__Material provided__
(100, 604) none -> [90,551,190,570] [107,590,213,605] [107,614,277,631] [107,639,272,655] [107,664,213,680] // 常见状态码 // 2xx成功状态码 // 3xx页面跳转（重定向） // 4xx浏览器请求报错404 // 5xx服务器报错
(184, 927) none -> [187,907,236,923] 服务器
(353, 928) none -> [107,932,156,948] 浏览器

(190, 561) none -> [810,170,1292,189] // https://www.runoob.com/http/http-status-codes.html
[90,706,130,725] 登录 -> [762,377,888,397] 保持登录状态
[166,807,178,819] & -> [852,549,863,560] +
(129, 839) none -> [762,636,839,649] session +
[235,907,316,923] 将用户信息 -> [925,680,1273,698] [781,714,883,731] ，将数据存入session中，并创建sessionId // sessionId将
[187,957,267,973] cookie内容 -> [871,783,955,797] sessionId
...
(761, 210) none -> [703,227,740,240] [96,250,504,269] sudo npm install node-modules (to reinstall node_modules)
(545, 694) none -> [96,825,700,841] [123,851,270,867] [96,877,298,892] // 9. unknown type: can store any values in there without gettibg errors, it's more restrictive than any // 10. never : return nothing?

__Exercise details__
Using the listing above, return word for word each line from the one that has "(100, 604) none" through the one that has "[90,706,130,725] 登录 ->", and no line outside that range.

__Written response__
(100, 604) none -> [90,551,190,570] [107,590,213,605] [107,614,277,631] [107,639,272,655] [107,664,213,680] // 常见状态码 // 2xx成功状态码 // 3xx页面跳转（重定向） // 4xx浏览器请求报错404 // 5xx服务器报错
(184, 927) none -> [187,907,236,923] 服务器
(353, 928) none -> [107,932,156,948] 浏览器

(190, 561) none -> [810,170,1292,189] // https://www.runoob.com/http/http-status-codes.html
[90,706,130,725] 登录 -> [762,377,888,397] 保持登录状态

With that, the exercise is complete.